Share your dilemmas and get honest opinions from other Mumsnetters.

To wonder how school bullies feel as adults?

410 replies

NeonIcedcoffee · 20/11/2020 15:07

I'm just thinking about how people who were bullies at school feel about it as adults. I went to a really crappy comp which served a number of socially deprived areas. Bullying was absolutely rife. This included physical violence. There was also lots of general intimidation and taking of things from people.
I experience a bit of bullying but it was for a relatively short time. So I'm less thinking about personal experience or wanting closure for myself if that makes sense.

I left secondary school in 2003 for context. I'm not sure if bullying is less tolerated now?
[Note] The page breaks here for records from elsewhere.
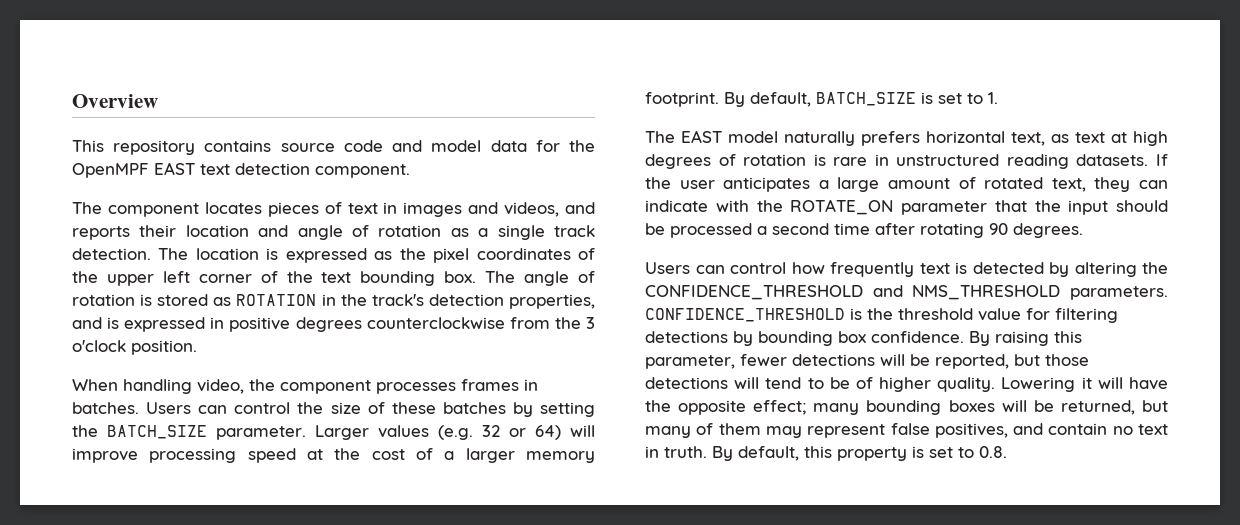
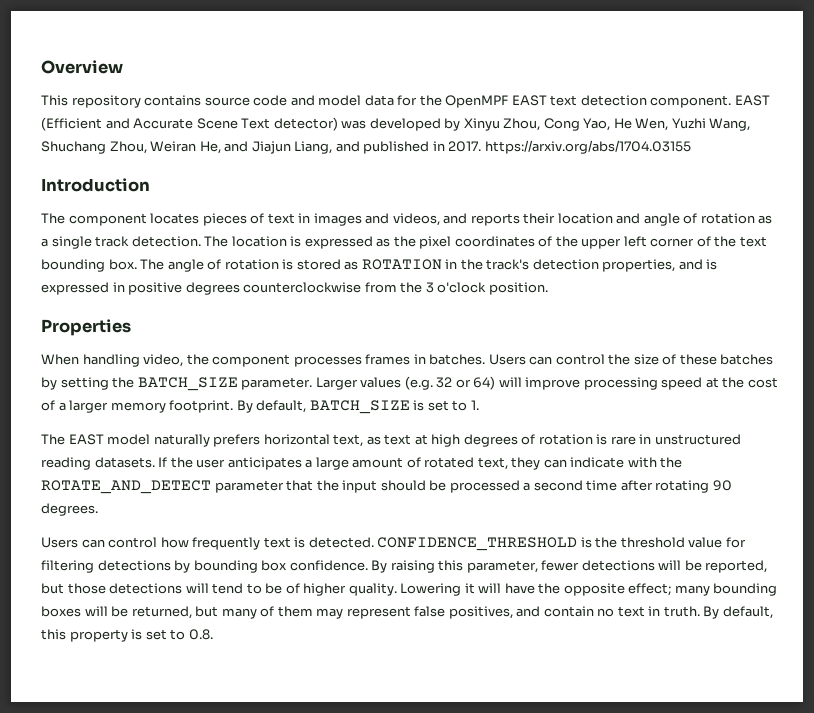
+ EAST (Efficient and Accurate Scene Text detector) was developed by Xinyu Zhou, Cong Yao, He Wen, Yuzhi Wang, Shuchang Zhou, Weiran He, and Jiajun Liang, and published in 2017. https://arxiv.org/abs/1704.03155
+ Introduction
+ Properties
- If the user anticipates a large amount of rotated text, they can indicate with the ROTATE_ON parameter that the input should be processed a second time after rotating 90 degrees.
+ If the user anticipates a large amount of rotated text, they can indicate with the ROTATE_AND_DETECT parameter that the input should be processed a second time after rotating 90 degrees.
- Users can control how frequently text is detected by altering the CONFIDENCE_THRESHOLD and NMS_THRESHOLD parameters.
+ Users can control how frequently text is detected.

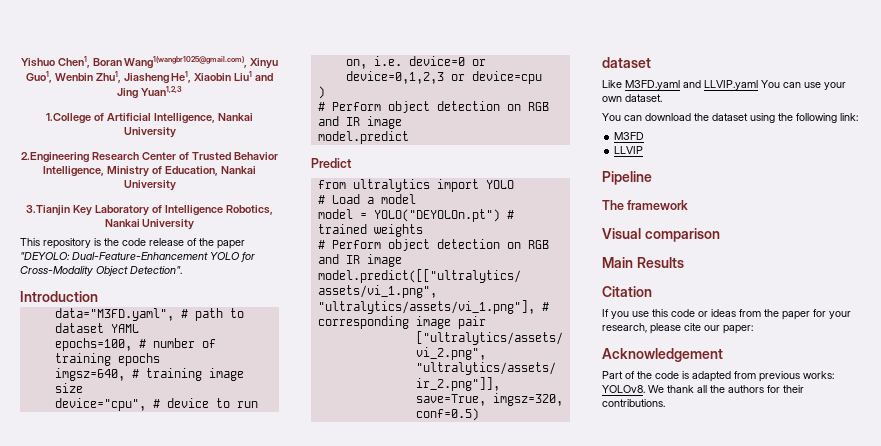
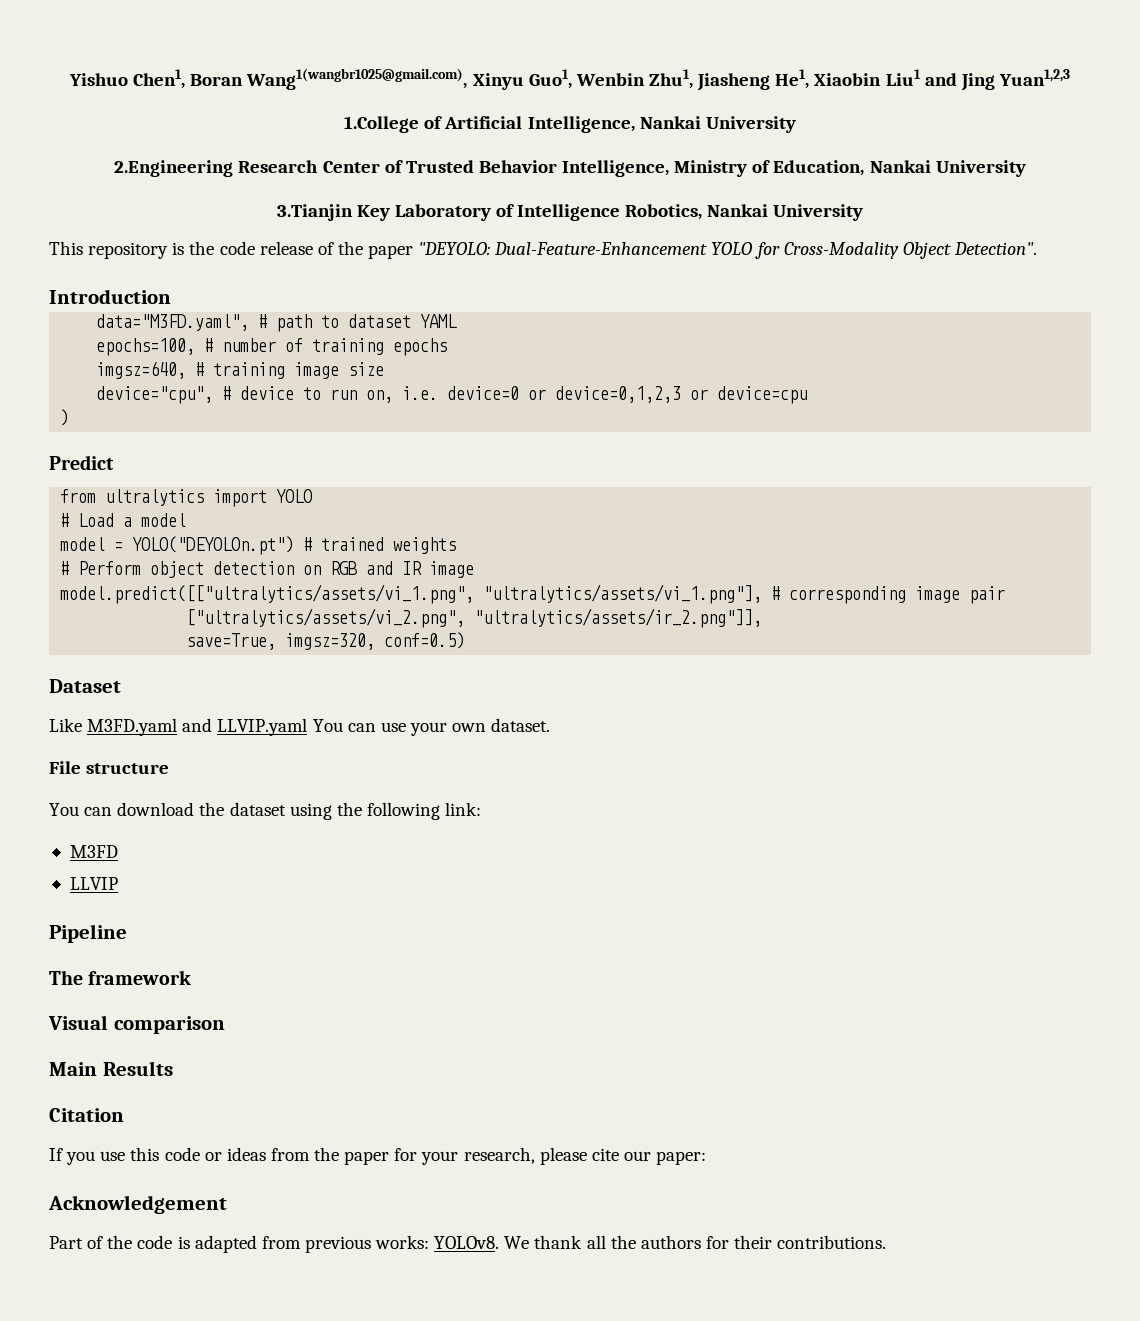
  )
- # Perform object detection on RGB and IR image
- model.predict
  save=True, imgsz=320, conf=0.5)
- dataset
+ Dataset
+ File structure

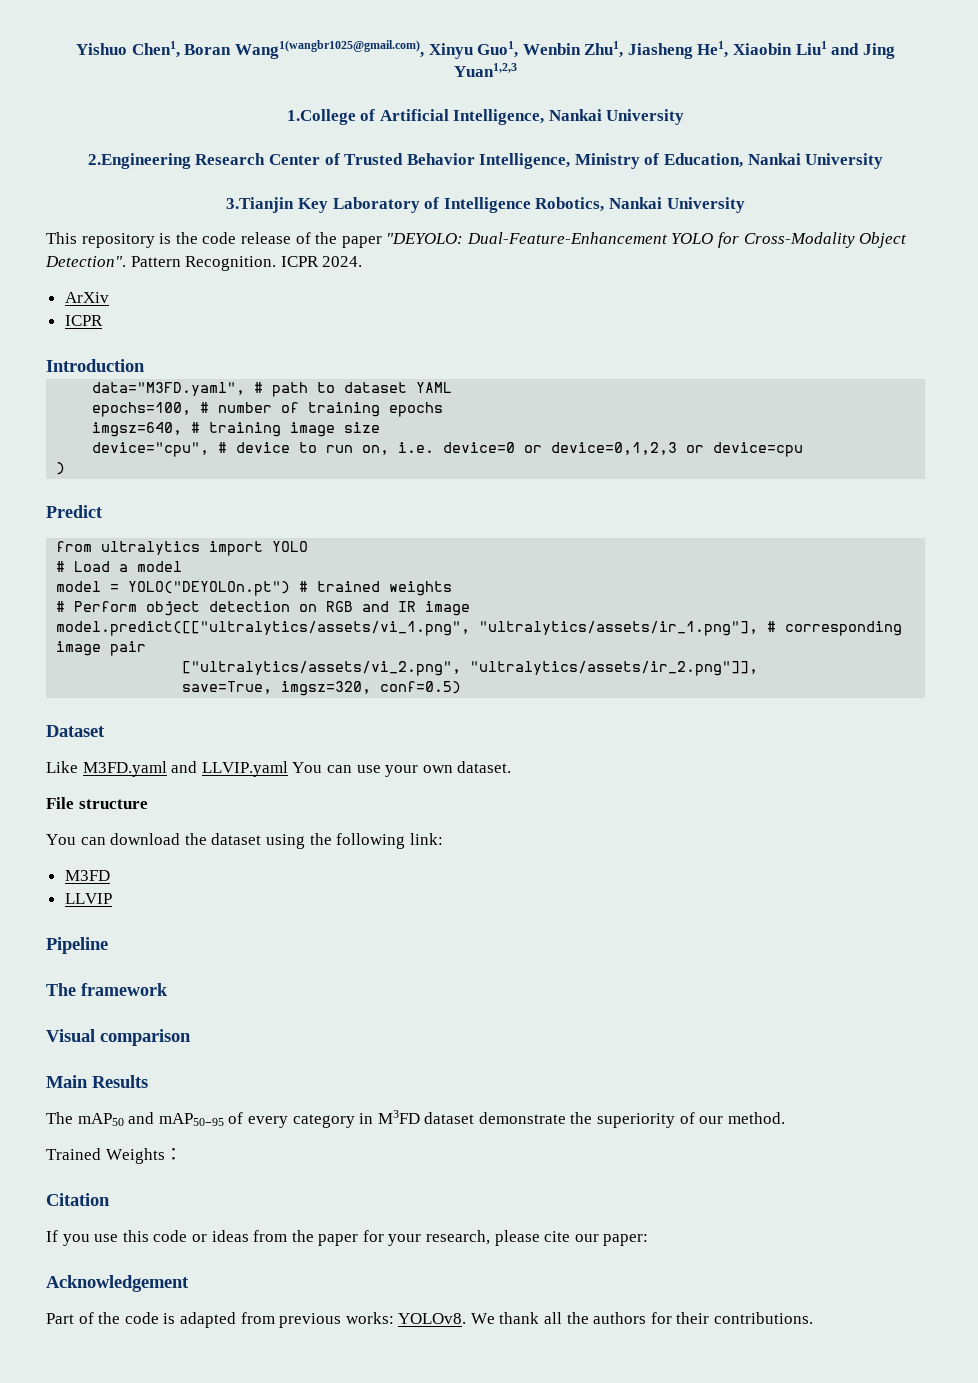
+ Pattern Recognition. ICPR 2024.
+ ArXiv
+ ICPR
- model.predict([["ultralytics/assets/vi_1.png", "ultralytics/assets/vi_1.png"], # corresponding image pair
+ model.predict([["ultralytics/assets/vi_1.png", "ultralytics/assets/ir_1.png"], # corresponding image pair
+ The mAP50 and mAP50−95 of every category in M3FD dataset demonstrate the superiority of our method.
+ Trained Weights：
Anyway somone who was really vile and an awful bully popped up on my people you may know on Facebook. She just looked normal now. It made me think do people who behave like this know they were bullies? Do they feel bad?

I'm not talking about the normal politics of friendships in teenage years. That obviously goes on all the time. We probably all behaved selfishly or unkindly as teenagers! I'm thinking of proper bullies here.

OP posts:
sapnupuas · 22/11/2020 07:50

A girl who was absolutely vile to me at school apologised when we were 20ish.

One of my closest friends at school was horrible. She was just a really nasty girl. She'd turn on you and make your life hell (the line from Mean Girls about it was better to be in the Plastics hating life than not be in it at all, rang true with me), I often wonder how she'd feel if her daughter turned out like she did.

Sunshineandocean · 22/11/2020 07:52

@NeonIcedcoffee

This!

SnuggyBuggy · 22/11/2020 08:00

I personally wouldn't appreciate an apology not because I'm unwilling to forgive but because I don't want any contact from people associated with that experience. I also wouldn't attend any sort of reunion.

notanotherlockdownsurely · 22/11/2020 08:04

I was bullied for my first year at secondary school. I've no idea why it stopped and it didn't actually affect me badly although I do remember it from time to time.
It was two girls in my year but not my form
They are now both Social workers and remain friends

WeeWelshWoman · 22/11/2020 08:33

I've had three heartfelt emails years afterwards from three separate people apologising for their behaviour to me. It felt good to be recognised and validated. But ironically they were far from the worst culprits. I had forgiven them long before they wrote to me.

ThisIsMeOrIsIt · 22/11/2020 09:51

If the minds of children and teens aren't formed properly until they're 25, then I received this bullying over around a decade of my own formative brain years.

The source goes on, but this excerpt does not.